Lawmakers in several states are considering their own right-to-work legislation, but opponents warn such proposals will hurt the middle class.
The idea, which has passed in 24 states already, outlaws forced union dues as a condition of employment. Despite adamant opposition, states like Missouri, New Mexico, West Virginia, Wisconsin and Kentucky have all been considering the law.
In West Virginia, the newly elected Republican majority is currently considering a statewide RTW law. The change in the legislature makes the passage of such a law much more likely than in the past and this, according to polls, is exactly what residents want. According to a recent Americans for Prosperity poll, two out of three residents of the state support the passage of a RTW bill. This includes 77 percent of independents.
“People are ready for more opportunities in West Virginia,” Wendy McCuskey, the state director of AFP, told WDTV. “Our work force participation rate fell below 50% this year and I think people want to try something new.”
However, not everyone agrees that the legislation will help improve the local economy. State Delegate Mike Caputo, a Democrat, warns the legislation will drive down wages and safety standards.
“Those two statistics concern me greatly,” Caputo told WDTV. “If your workplace is a unionized workplace and someone that works there elects not to pay dues, that person would have to still be represented by the Union.”
Missouri Republicans have already gotten a RTW bill through their State House and now it awaits approval by their Senate. Though the proposal is likely to be vetoed by Gov. Jay Nixon according to The Daily Star Journal, State Rep. Eric Burlison argues the legislation will help the economy and therefore it is worth fighting for.
“This is an important and historic moment for our state as we move closer to true worker freedom, and the enhanced economic prosperity that inevitably will result from becoming a Freedom to Work state,” Burlison said in a press release. “Missouri’s economy on all fronts has suffered because of current state statutes. Missouri is not as competitive on the world market as it could be. Businesses are bypassing our state for greener pastures. Freedom to Work will level the playing field and allow us to compete for new employers and jobs.”
Though Republicans hold a majority in the Senate, some argue that passage of the bill is not at all certain.

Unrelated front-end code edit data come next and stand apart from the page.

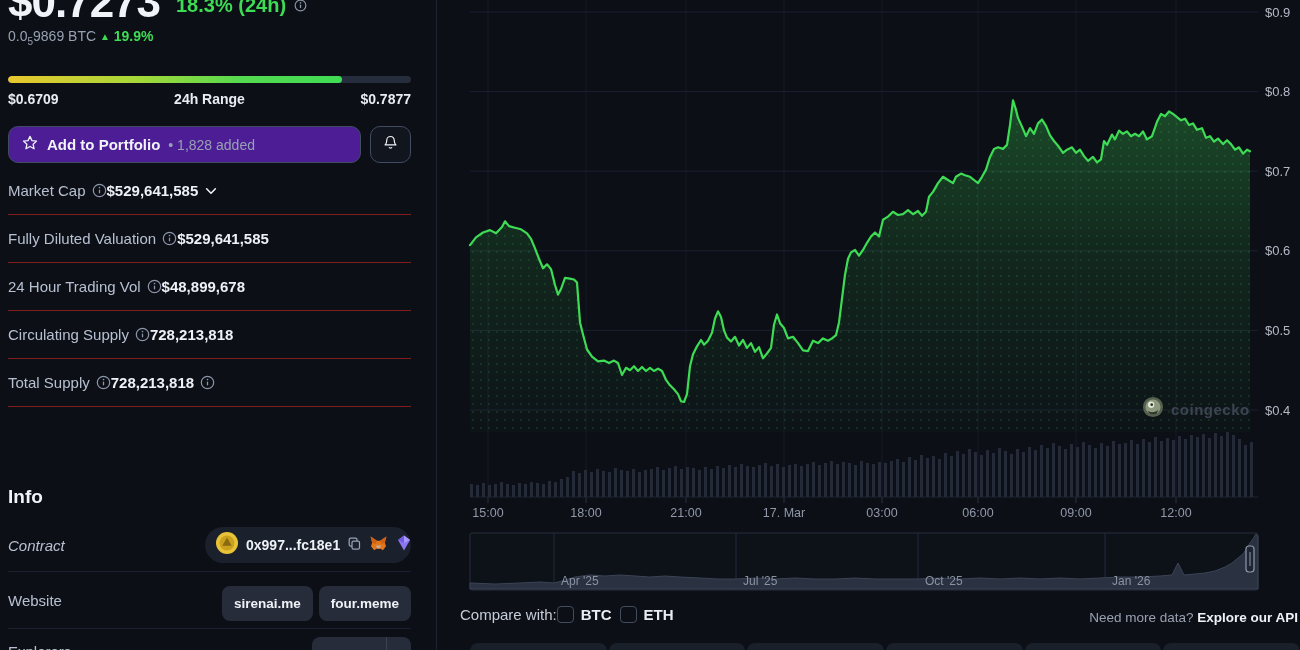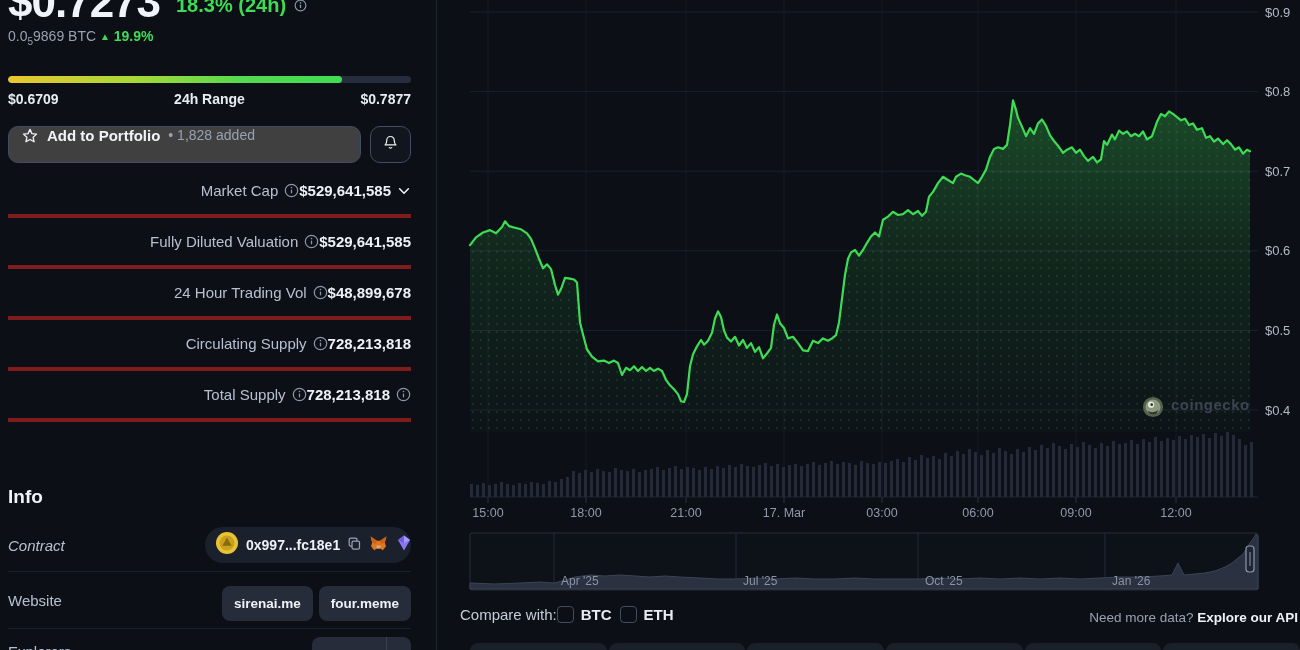"Add to Portfolio" .btn-portfolio { align-items: flex-start -> center; background: #404040 -> #4c1d95 }
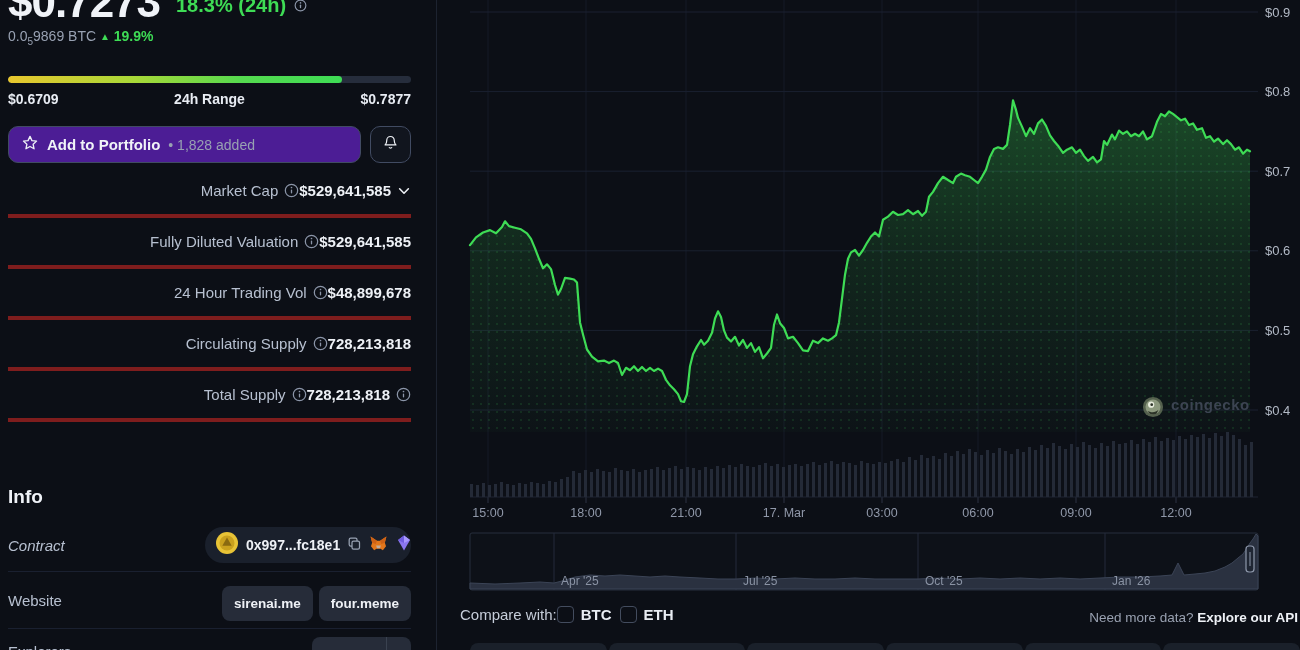"Market Cap" .srow { border-bottom: 4px solid #7f1d1d -> 1px solid #7f1d1d; justify-content: flex-end -> flex-start }
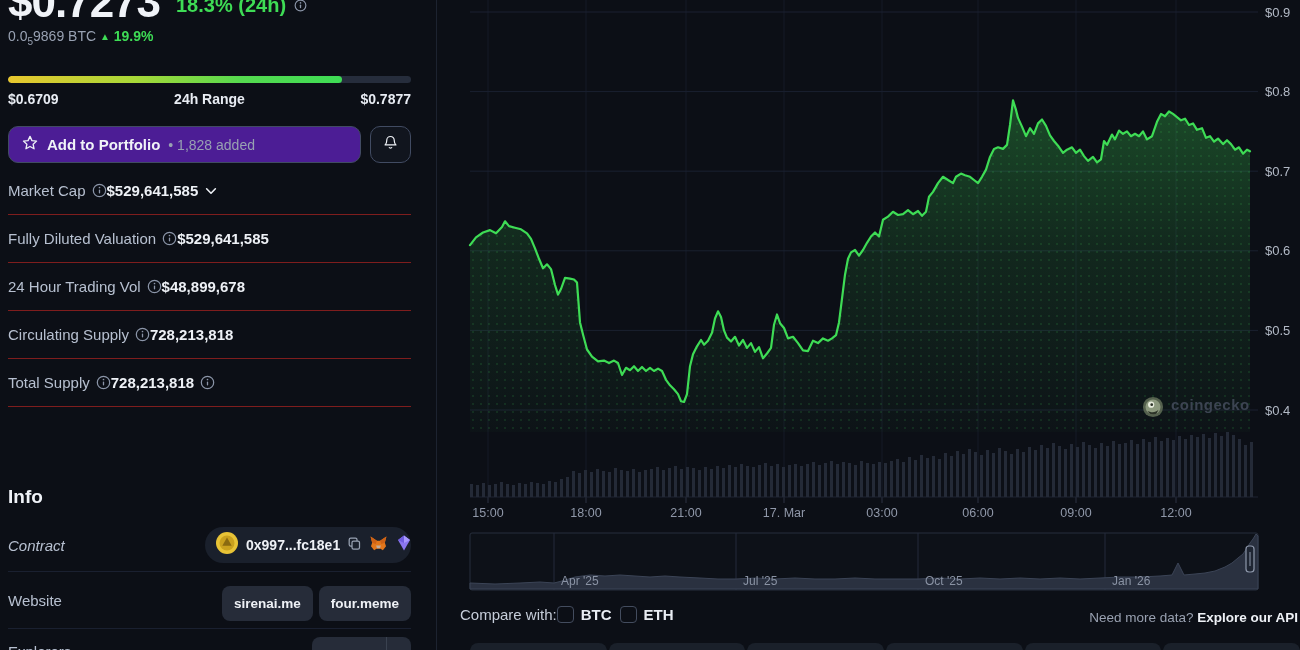"coingecko" .watermark { align-items: flex-start -> center }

“I don’t have any feel for how the Senate will go on this one,” House Speaker Pro Tempore Denny Hoskins said at a gathering Thursday, according to The Daily Star Journal. “Once it gets over there, they have the power to filibuster.”
“The main good is not only for the 54th District but the state of Missouri, as it gives the workers the right to choose if they want to join a union or not,” Hoskins also noted. “If they see the benefits of joining one, then they have that opportunity. If they … don’t see the perceived benefits, then they don’t have to join that union.”
Kentucky is considering RTW on both the state and county level. Though last week, a statewide bill died in the House, several counties have already passed ordinances, The Courier-Journal reports. In December, Warren County actually became the first county in the country to have its own RTW law.
Wisconsin has been a center point for worker rights advocacy since Gov. Scott Walker took office. During his first term, Walker became a target for many national unions when he worked with the state’s Republican legislature to pass a labor reform initiative, known as Act 10. The act significantly changed the collective bargaining process for most public employees within the state.
Since that time, Republicans leaders and activists in the state have wanted to go even further and pass their own RTW law. State Senate Majority Leader Scott Fitzgerald, has led the way in pushing the idea but Walker himself has warned that the issue could become a distraction from more important goals.
Proponents in New Mexico also argue that a RTW law could greatly help their state. As KRQE News reports, Republicans included a minimum wage increase of fifty cents an hour in the hopes of bringing bipartisan support to their RTW bill currently be discussed.